Медсестра уверила, что Клайв стабилен и хорошо устроен, и сказала, что позвонит, если будут какие-то изменения. Сэйди оставила сообщения для врачей и заказала билет на первый рейс в Ларедо через Хьюстон. Затем отправила сестер Партон домой, пообещав, что позвонит им до отлета.
Чувствуя адреналин, пульсирующий в венах, и усталость, тянущую мышцы, Сэйди поднялась к себе в спальню в конце коридора, пройдя мимо портретов поколений суровых Холлоуэлов. В детстве она принимала уныние на этих лицах за сердитое неодобрение. Сэйди чувствовала себя так, будто все они знали, что она забежала в дом, громко топая, не съела ужин или засунула одежду под кровать вместо того, чтобы аккуратно убрать. Подростком она ощущала их недовольство, когда вместе с друзьями слишком громко включала музыку или прокрадывалась домой после вечеринки, или уходила на свидание с каким-нибудь парнем.
Теперь, став взрослой, Сэйди, хоть и знала, что уныние на лицах, скорее, отражение того времени, недостающих зубов и плохой гигиены ротовой полости, чувствовала их недовольство тем, что крадется домой со свадьбы кузины. Тем, что уехала из Техаса и не возвращалась. Тем, что не знала, что у ее престарелого отца высокое давление и какие таблетки он принимает. Она сильно винила себя в том, что уехала и не приезжала, но больше всего винила себя в том, что не любит это ранчо, которое однажды унаследует. По крайней мере, не так сильно, как должна. Не так, как все Холлоуэлы, которые уставились на нее с портретов в коридоре.
Зайдя в комнату, Сэйди включила свет. Все здесь было так же, как и пятнадцать лет назад, когда она уехала. Та же старинная железная кровать, принадлежавшая бабушке. То же бело-желтое постельное белье и та же старинная дубовая мебель.
Сняв платье, Сэйди бросила его на спинку кресла и лишь в лифчике и трусиках прошла по коридору до ванной. Включила свет, потом воду, наполняя ванну на ножках.
Она взглянула на свое отражение в зеркале, когда открывала аптечку, чтобы проверить, что там есть: обнаружился старый пузырек аспирина и упаковка бинтов. Никаких лекарств, выдаваемых по рецепту. Сбросив трусики и лифчик на покрытый белой плиткой пол, Сэйди забралась в ванну. Задернула занавеску и включила душ.

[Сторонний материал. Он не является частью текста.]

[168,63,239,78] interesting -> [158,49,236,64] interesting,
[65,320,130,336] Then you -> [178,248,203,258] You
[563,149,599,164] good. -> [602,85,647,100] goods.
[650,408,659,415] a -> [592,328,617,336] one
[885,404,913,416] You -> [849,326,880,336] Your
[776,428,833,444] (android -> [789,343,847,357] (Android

Струи теплой воды ударили ей в лицо, и она закрыла глаза. Этот вечер из плохого стал очень плохим, а потом плавно перетек в ужасно плохой. Отец в госпитале в Ларедо, ее волосы жесткие, как шлем, и она позволила мужчине засунуть руку себе под платье и в свои трусики. Из всех этих проблем волосы были единственным, с чем Сэйди могла справиться сегодня. Ей не хотелось думать о Винсе, что было нетрудно, потому что она была поглощена беспокойством за отца.
Он должен поправиться, сказала себе Сэйди, промывая волосы. И повторяла, что он поправится, заворачиваясь в полотенце и проверяя аптечку в спальне Клайва. Там нашелся лишь полупустой тюбик зубной пасты и упаковка таблеток от изжоги. Отправляясь в постель, Сэйди снова сказала себе, что отец поправится. Проснувшись через несколько часов, она взяла маленький чемодан, который упаковала, прежде чем уехать из Аризоны. И сказала себе, что отец — крепкий для своего возраста. Позвонила Рене по дороге в аэропорт и передала ей дела. Сэйди прикинула, что ее не будет неделю, и проинструктировала ассистентку по поводу того, что делать, пока сама она будет в Техасе.